Now, alone but not lonely—never lonely again—she pressed both hands to her still-flat stomach and whispered, “Hello, little one. I’ve been waiting for you my whole life.”
The news spread like wildfire through the family. Her nieces and nephews, now adults with children of their own, called in disbelief. Some laughed nervously, thinking it was a joke. Others offered cautious congratulations laced with concern. Her eldest niece, Aisha, flew in from Casablanca the very next week.

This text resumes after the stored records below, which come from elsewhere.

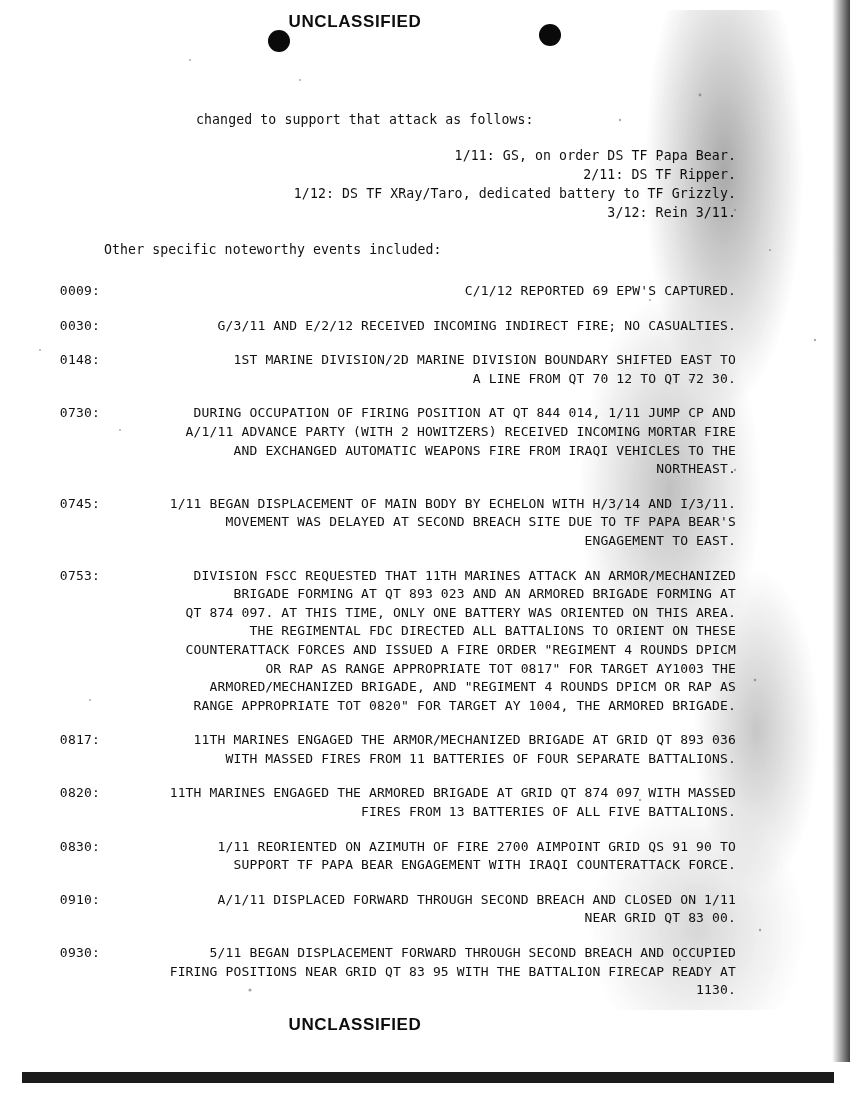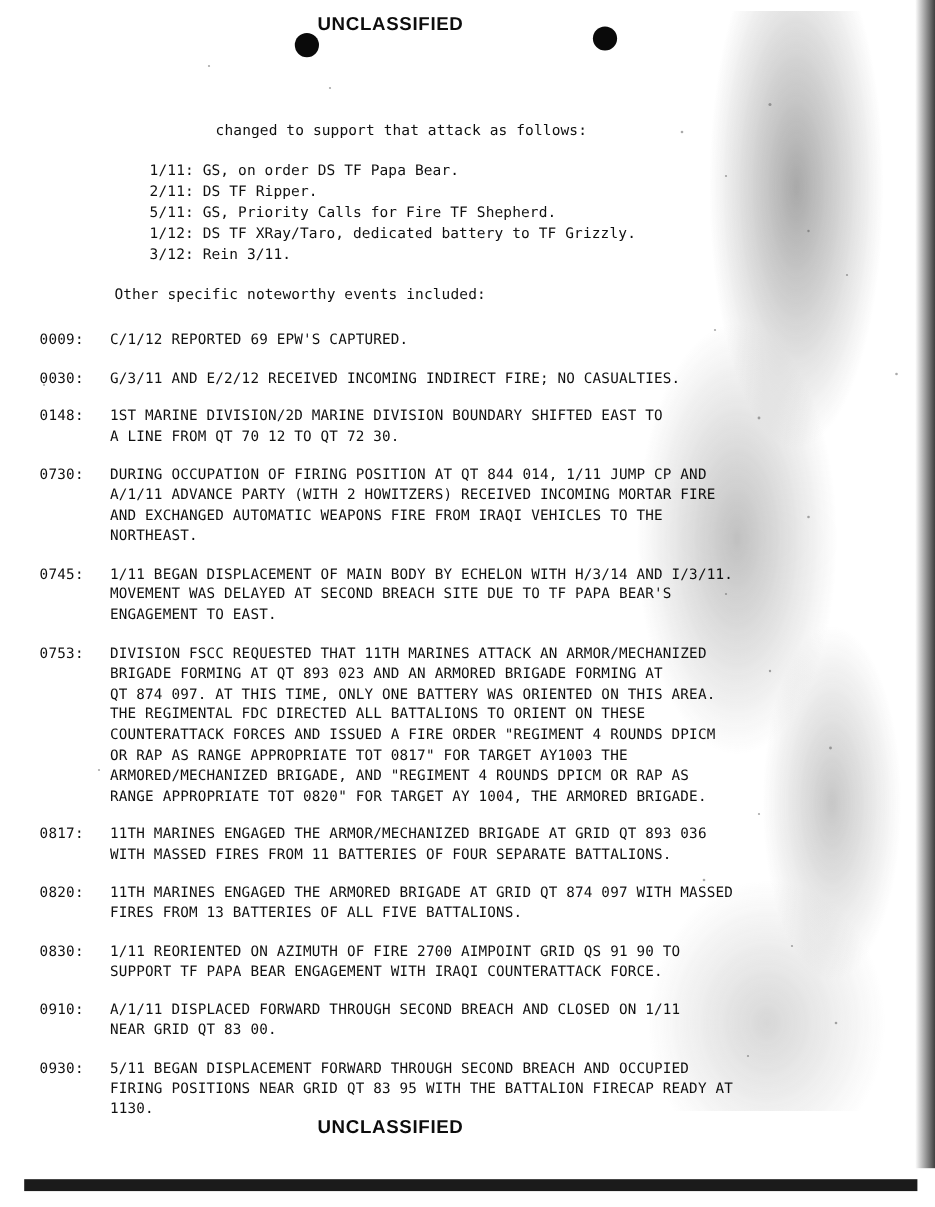--- a/index.html
+++ b/index.html
@@ -102,37 +102,39 @@
     color: #101010;
   }
 
   .para-indent {
     margin-left: 160px;
     font-size: 13.2px;
     line-height: 20px;
     letter-spacing: 0.1px;
   }
   .sub-list {
-    margin-left: 100px;
+    margin-left: 80px;
     margin-top: 16px;
     font-size: 13.2px;
     line-height: 19px;
     letter-spacing: 0.1px;
+    text-align: right;
   }
   .sub-list div { white-space: pre; }
   .para-indent2 {
     margin-left: 68px;
     margin-top: 18px;
     font-size: 13.2px;
     line-height: 20px;
     letter-spacing: 0.1px;
   }
 
   .entries {
     margin-top: 22px;
+    text-align: right;
   }
   .entry {
     display: flex;
     margin-top: 16px;
     font-size: 13px;
     line-height: 18.6px;
   }
   .entry-time {
     width: 64px;
     flex: 0 0 64px;
@@ -155,21 +157,20 @@
   <div class="hole hole-left"></div>
   <div class="hole hole-right"></div>
 
   <div class="body-area">
 
     <div class="para-indent">changed to support that attack as follows:</div>
 
     <div class="sub-list">
       <div>1/11: GS, on order DS TF Papa Bear.</div>
       <div>2/11: DS TF Ripper.</div>
-      <div>5/11: GS, Priority Calls for Fire TF Shepherd.</div>
       <div>1/12: DS TF XRay/Taro, dedicated battery to TF Grizzly.</div>
       <div>3/12: Rein 3/11.</div>
     </div>
 
     <div class="para-indent2">Other specific noteworthy events included:</div>
 
     <div class="entries">
 
       <div class="entry">
         <div class="entry-time">0009:</div>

“Auntie Maggie,” Aisha said gently, sitting beside her on the worn sofa, “you know this is… dangerous, right? At your age—”
“I know what the risks are,” Margaret interrupted, her voice steady for the first time in decades. “I also know what it feels like to have no hope at all. This child is a gift from God. I will not throw it away out of fear.”
The pregnancy progressed with a mixture of wonder and terror.
Her belly swelled slowly at first, then rapidly, as if making up for lost time. By the fifth month she could no longer fasten her old dresses and had to wear flowing kaftans that draped over the growing mound. She spoke to the baby constantly—while watering her small garden of mint and roses, while cooking *tagine* with extra care, while lying in bed at night with her hands cradling the life inside her.